The hoard, Britain’s largest find of Anglo-Saxon treasure is now understood to be the monthly expenses taken by a member of the Anglo-Saxon parliament, the Witan. The archaeologists point to the fact that amongst the treasure there were invoices for, amongst other items (spellings modernised): ‘A Duck-Housing’ and a Plug for the Bathing Chamberings’, as well as a bill for certain ‘adult’ tapestries purchased by another member of the Anglo-Saxon MP’s household.
A member of the Anglo-Saxon parliament was allowed quite generous expenses as it was felt by them that they incurred lots of expense whenever the king called them to a Witan meeting.
However, ordinary peasants pointed to the fact that these meetings of the parliament usually involved several nights of feasting, followed by days out hunting with the king, a large number of young comely ‘research’ wenches and other such luxuries that the average peasant could only dream of.
Therefore, the archaeologists believe that the hoard was the expenses claimed by one of these Anglo-Saxon MPs, who buried the treasure before the king’s auditors could capture him and invite him to a meeting in the king’s torture chamber where he would be ‘invited’ to pay back the excess expenses.
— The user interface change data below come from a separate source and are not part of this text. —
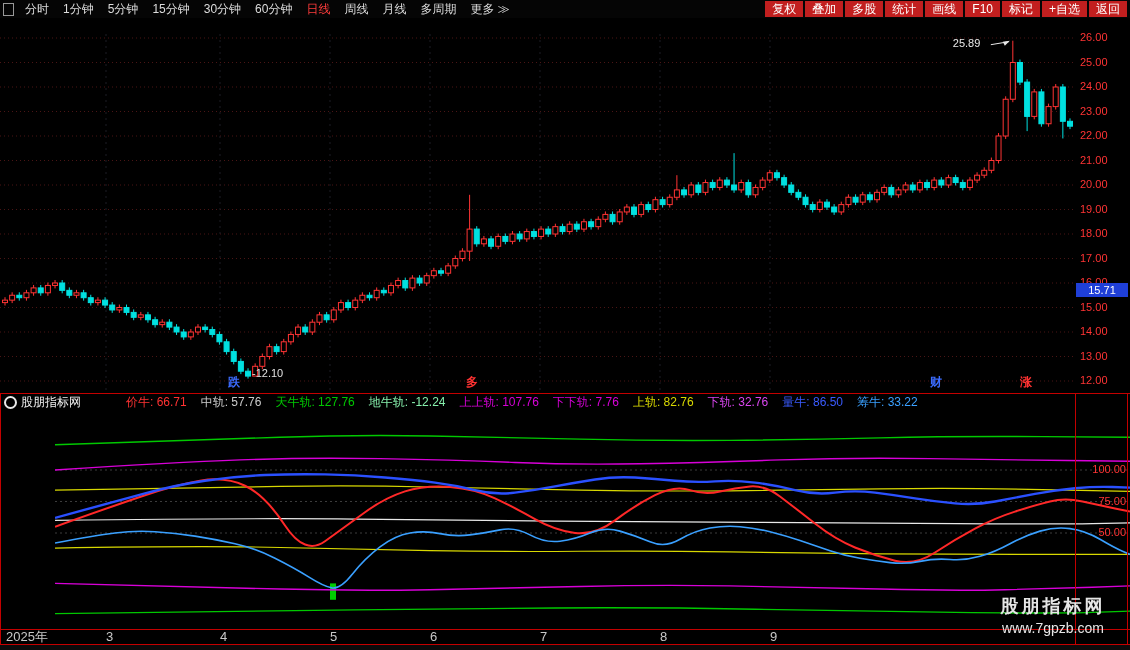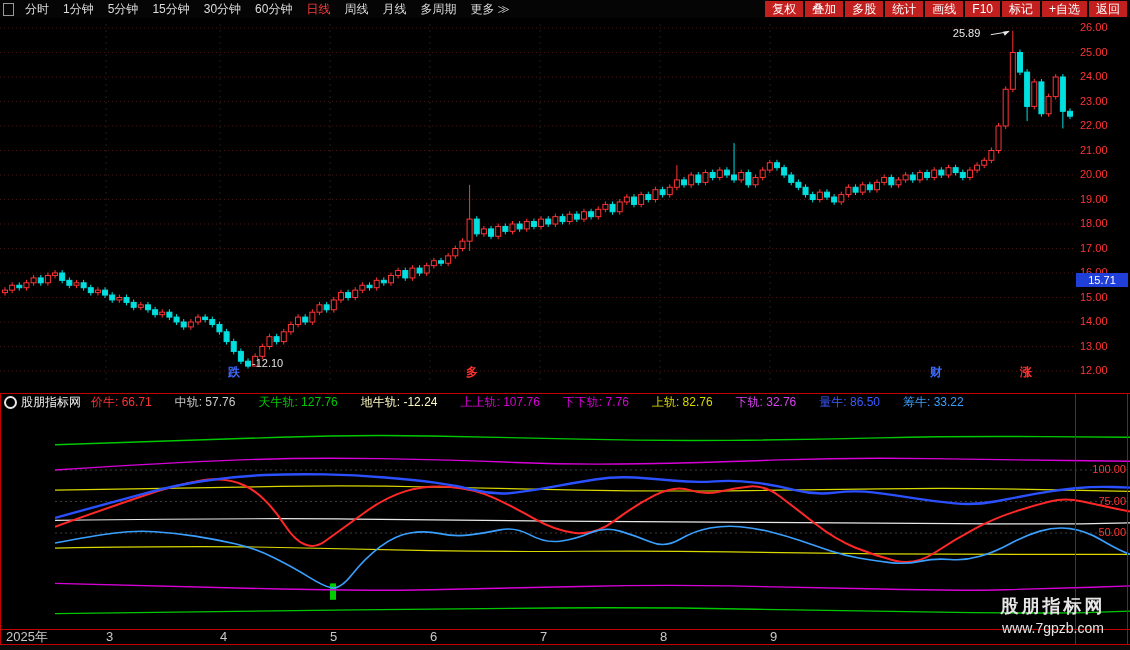--- a/index.html
+++ b/index.html
@@ -22,7 +22,7 @@
                margin-left:5px;color:#fff;font-size:8px;line-height:11px;text-align:center;}
   #pane-icons{position:absolute;right:60px;top:0;display:flex;gap:9px;color:#c0c0c0;font-size:11px;}
   
-  #main-chart{position:absolute;left:0;top:24px;width:962px;height:359px;}
+  #main-chart{position:absolute;left:0;top:34px;width:962px;height:359px;}
   #ind-header{position:absolute;left:0;top:394px;width:1130px;height:16px;display:flex;
               align-items:center;font-size:12px;padding-left:4px;box-sizing:border-box;}
   #logo-icon{display:inline-block;width:9px;height:9px;border:2px solid #e8e8e8;border-radius:50%;

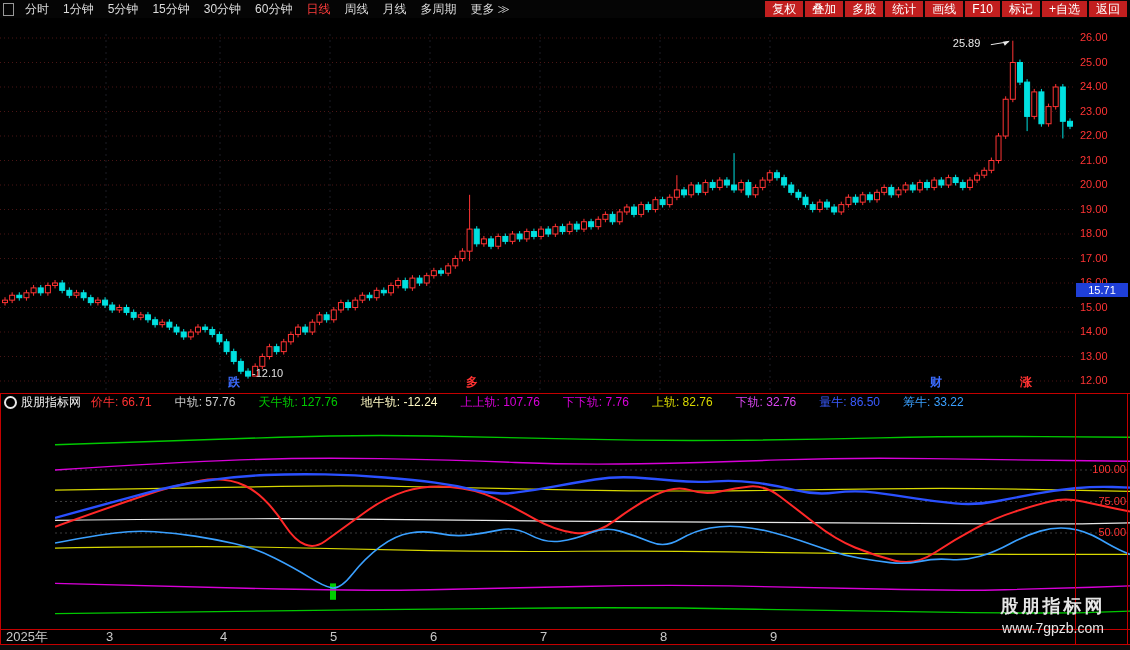--- a/index.html
+++ b/index.html
@@ -28,7 +28,7 @@
   #logo-icon{display:inline-block;width:9px;height:9px;border:2px solid #e8e8e8;border-radius:50%;
              margin-right:4px;}
   #ind-source{color:#f0f0f0;margin-right:10px;}
-  #ind-fields{display:inline-flex;gap:23px;white-space:nowrap;}
+  #ind-fields{display:inline-flex;gap:14px;white-space:nowrap;margin-left:35px;}
   .ind-field{white-space:nowrap;}
   #ind-chart{position:absolute;left:0;top:410px;width:1130px;height:219px;text-align:right;}
   .axis-label{position:absolute;left:1080px;width:46px;font-size:11px;color:#ff3434;

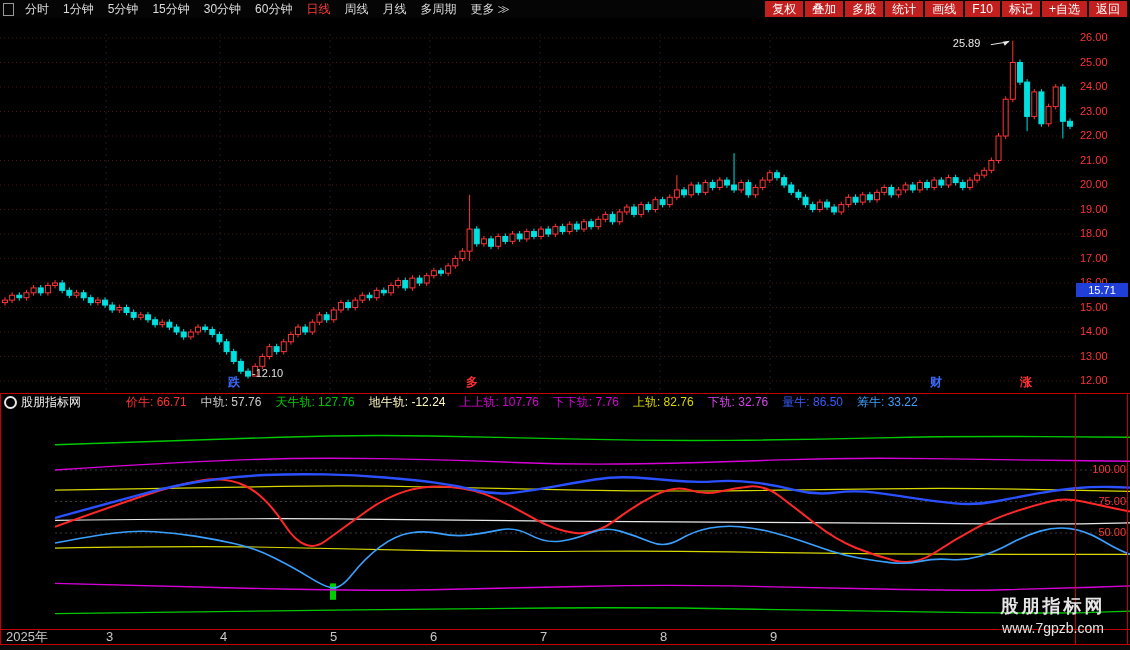--- a/index.html
+++ b/index.html
@@ -425,7 +425,7 @@
         <span class="ind-field" style="color: rgb(255, 50, 50);">价牛: 66.71</span>
         <span class="ind-field" style="color: rgb(204, 204, 204);">中轨: 57.76</span>
         <span class="ind-field" style="color: rgb(0, 200, 0);">天牛轨: 127.76</span>
-        <span class="ind-field" style="color: #fef9c3;">地牛轨: -12.24</span>
+        <span class="ind-field" style="color: #86efac;">地牛轨: -12.24</span>
         <span class="ind-field" style="color: rgb(216, 0, 216);">上上轨: 107.76</span>
         <span class="ind-field" style="color: rgb(216, 0, 216);">下下轨: 7.76</span>
         <span class="ind-field" style="color: rgb(216, 216, 0);">上轨: 82.76</span>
However, before the Saxon Mp could return – once he felt it safe – and dig up his expenses, the Normans invaded England.
It was the rumours of the lavish expenses system enjoyed by the Anglo-Saxon nobility that first alerted the Norman king, William the Bastard, to the idea of invading England. Being as the EU was yet to be created, it meant that there was no Europe-wide system, as yet, for the rulers of the various countries of Europe to enrich themselves at the tax-payer’s expense… not with out some rather excessive, and often rather messy, use of the mace anyway.
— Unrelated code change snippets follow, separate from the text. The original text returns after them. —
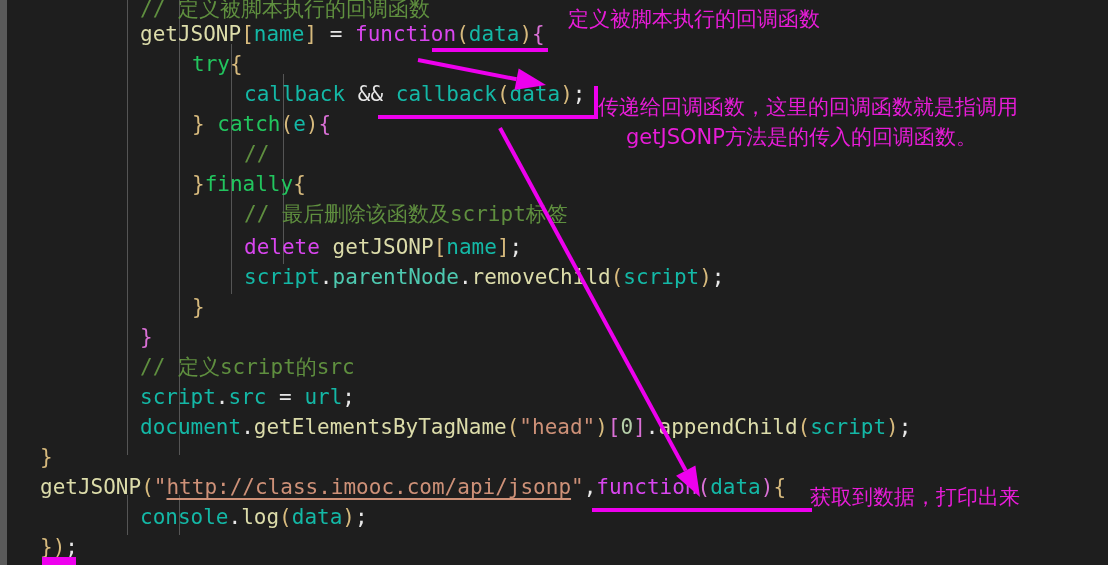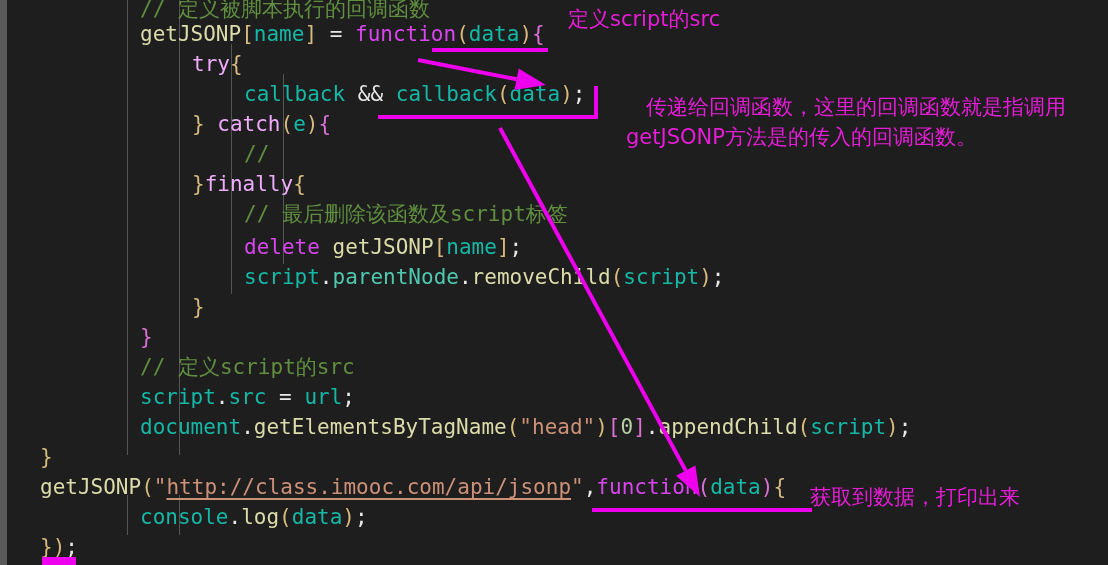--- a/index.html
+++ b/index.html
@@ -120,7 +120,7 @@
       <polygon points="700,497 676.0337588630798,475.86663098871844 695.3754375139913,465.3833363269778" fill="#ee00ee"></polygon>
     </svg>
 
-  <div class="anno-text" style="left:568px; top:4px;">定义script的src</div>
+  <div class="anno-text" style="left:568px; top:4px;">定义被脚本执行的回调函数</div>
 
   <div class="anno-text" style="left:598px; top:92px;margin-left:48px;">传递给回调函数，这里的回调函数就是指调用</div>
 

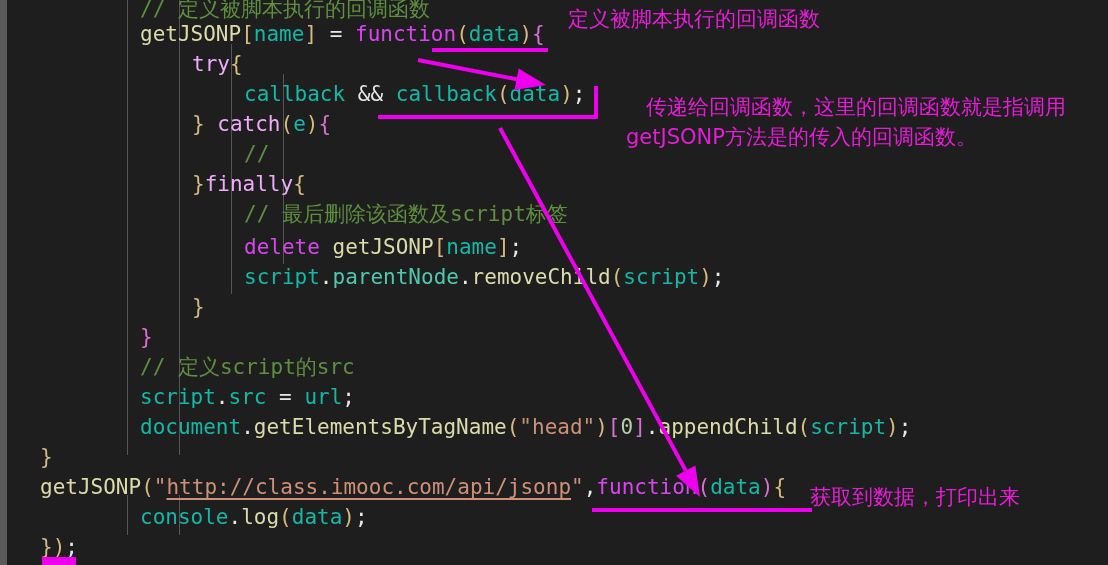--- a/index.html
+++ b/index.html
@@ -47,7 +47,7 @@
   .c-fn        { color: #dcdcaa; }
   .c-var       { color: #14b8a6; }
   .c-kw        { color: #d946ef; margin-top: 19px; }
-  .c-ctrl      { color: #f0abfc; }
+  .c-ctrl      { color: #22c55e; }
   .c-brkt-y    { color: #d7ba7d; }
   .c-brkt-p    { color: #da70d6; }
   .c-str       { color: #ce9178; }

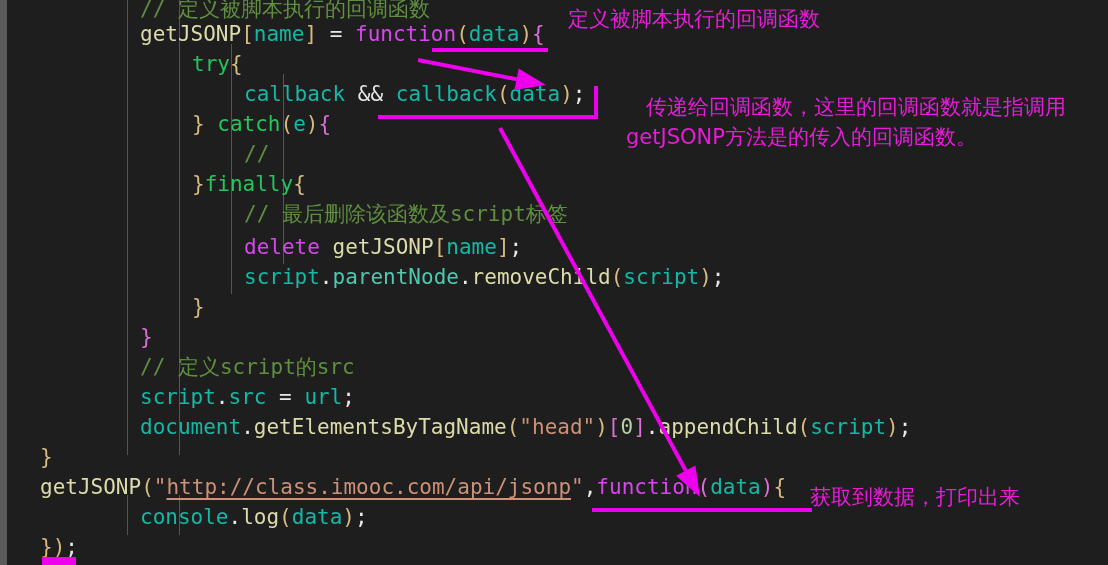--- a/index.html
+++ b/index.html
@@ -122,7 +122,7 @@
 
   <div class="anno-text" style="left:568px; top:4px;">定义被脚本执行的回调函数</div>
 
-  <div class="anno-text" style="left:598px; top:92px;margin-left:48px;">传递给回调函数，这里的回调函数就是指调用</div>
+  <div class="anno-text" style="left:598px; top:92px;">传递给回调函数，这里的回调函数就是指调用</div>
 
   <div class="anno-text" style="left:598px; top:122px;margin-left:28px;">getJSONP方法是的传入的回调函数。</div>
Under the Normans, and after William the Bastards successful re-launch as William the Conqueror, the whole system of government in England was changed. However, this seemed top make little difference to the peasantry who seemed to carry on much as before the conquest, still resenting those who now ruled over them as much as their predecessors.
As one interview in the Anglo-Saxon Chronicle said:
Those bloody Normans, coming over here with their funny foreign food, taking over our manors and building those bloody great big foreign castles everywhere. I mean… Motte-and-bailey? Unnatural, I call it.